«der arbeitsmarkt» 10/2014TEXT: Joël FreiFOTO: Daniel Uhl
Fahrende

«Ein Jenischer hat mindestens zwanzig Berufe»

Es ist schwierig, eine Berufsbezeichnung für Venanz Nobel zu finden: In vielen Gebieten ist er tätig. Der jenische Publizist über die Suche nach seiner verloren geglaubten Familie, die Arbeitswelt der Jenischen und warum er auch als Sesshafter seine jenische Kultur gut leben kann.

Venanz Nobel, Sie verfassten mehrere Publikationen zur jenischen Geschichte. Wie sind Sie zum Historiker geworden?
Durch meine Familiengeschichte. Ich bin ein «Barfusshistoriker», habe kein Geschichtsstudium an der Universität absolviert. Ich mache sogenannte «Geschichte von unten». Die Nobel waren eine «Kinder der Landstrasse»-Familie. Ich selber aber war kein Opfer.

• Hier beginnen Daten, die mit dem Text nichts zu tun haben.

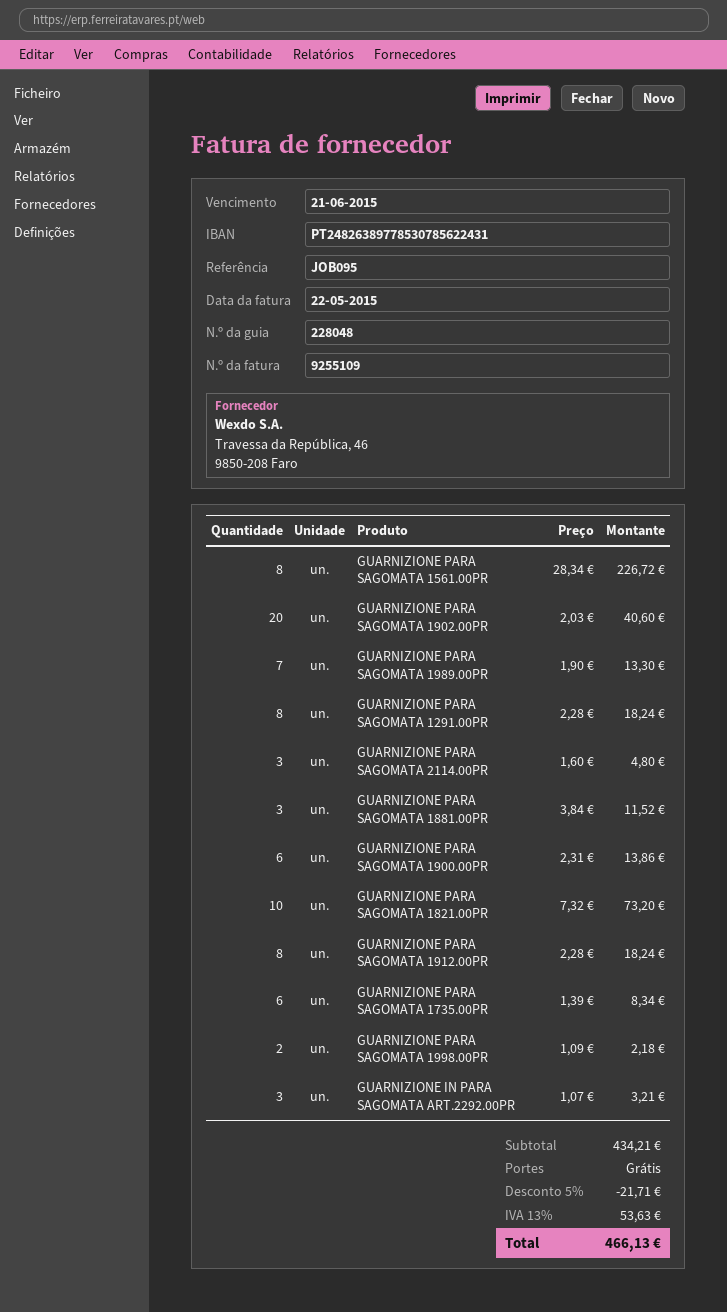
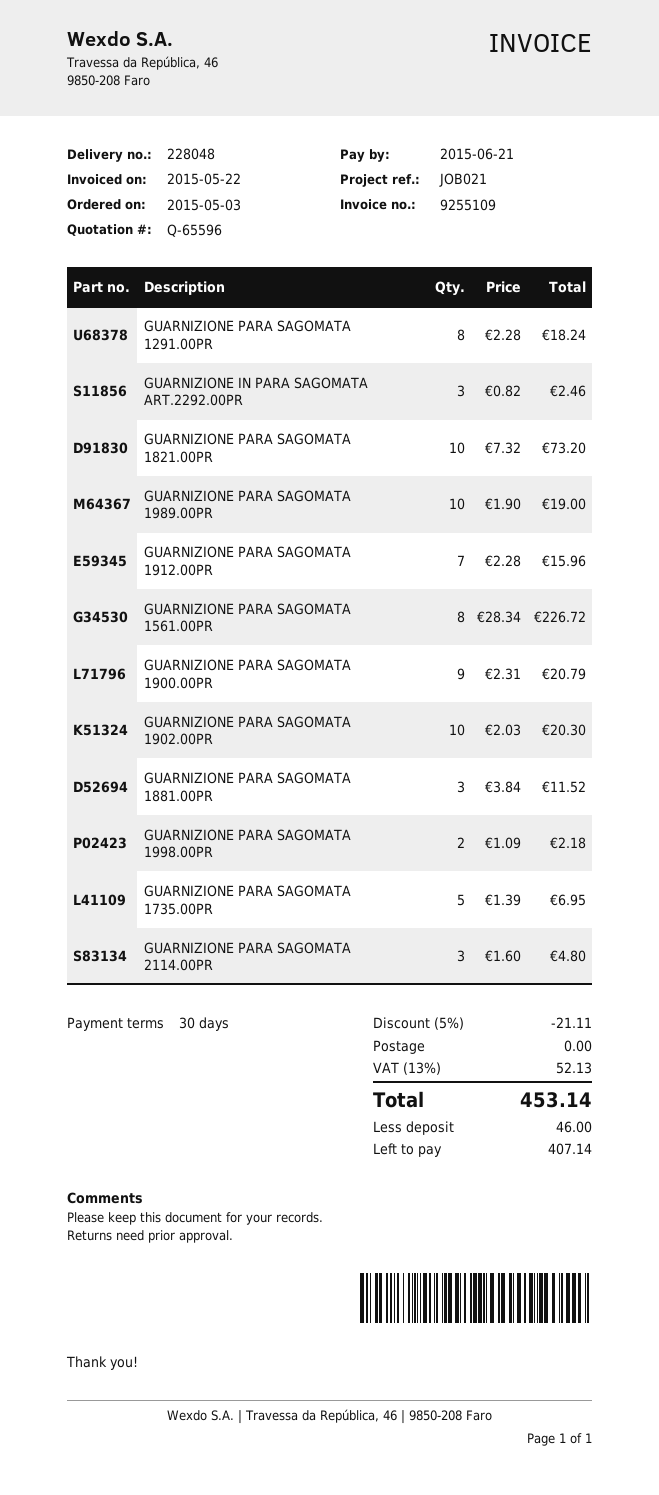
reference: JOB095 -> JOB021
GUARNIZIONE PARA SAGOMATA 1902.00PR: 20 x 2.03 = 40.60 -> 10 x 2.03 = 20.30
GUARNIZIONE PARA SAGOMATA 1989.00PR: 7 x 1.90 = 13.30 -> 10 x 1.90 = 19.00
GUARNIZIONE PARA SAGOMATA 1900.00PR: 6 x 2.31 = 13.86 -> 9 x 2.31 = 20.79
GUARNIZIONE PARA SAGOMATA 1912.00PR: 8 x 2.28 = 18.24 -> 7 x 2.28 = 15.96
GUARNIZIONE PARA SAGOMATA 1735.00PR: 6 x 1.39 = 8.34 -> 5 x 1.39 = 6.95
GUARNIZIONE IN PARA SAGOMATA ART.2292.00PR: 3 x 1.07 = 3.21 -> 3 x 0.82 = 2.46
discount: 5% = 21.71 -> 5% = 21.11
tax: 13% = 53.63 -> 13% = 52.13
total: 466.13 -> 453.14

Ihr Vater wurde als Kind von diesem «Hilfswerk» der Pro Juventute von seiner jenischen Familie getrennt. Er wuchs bei bürgerlichen Pflegeeltern auf. Wann und warum nahmen Sie Kontakt zu Ihren jenischen Familienmitgliedern auf?
Ich wuchs mit dem Wissen auf, ein «unwissendes Zigeunerkind» zu sein. Das Ende der «Kinder der Landstrasse» im Jahr 1973 war eine wichtige Zäsur. Im Alter von zwanzig Jahren begann ich, die Suche meines Vaters nach seinen Wurzeln weiterzuführen. Auf der Suche nach meiner jenischen Identität war für mich wichtig, mehr über die Zusammenhänge in der Geschichte der Jenischen, aber auch mehr über meine Familie zu erfahren. Ich fand sie bei den sogenannten «Fahrenden» wieder: Onkel, Tanten, Cousins, die stark in der Community verwurzelt sind. Ich bin sehr politisch denkend aufgewachsen und geprägt von meinen Eltern, die sich gegen Ungerechtigkeiten gewehrt haben. Meine Grosseltern gingen bis vor Bundesgericht, um ihre Söhne und Töchter zurückzubekommen. Auch ich wollte mich für die Rechte der Jenischen einsetzen.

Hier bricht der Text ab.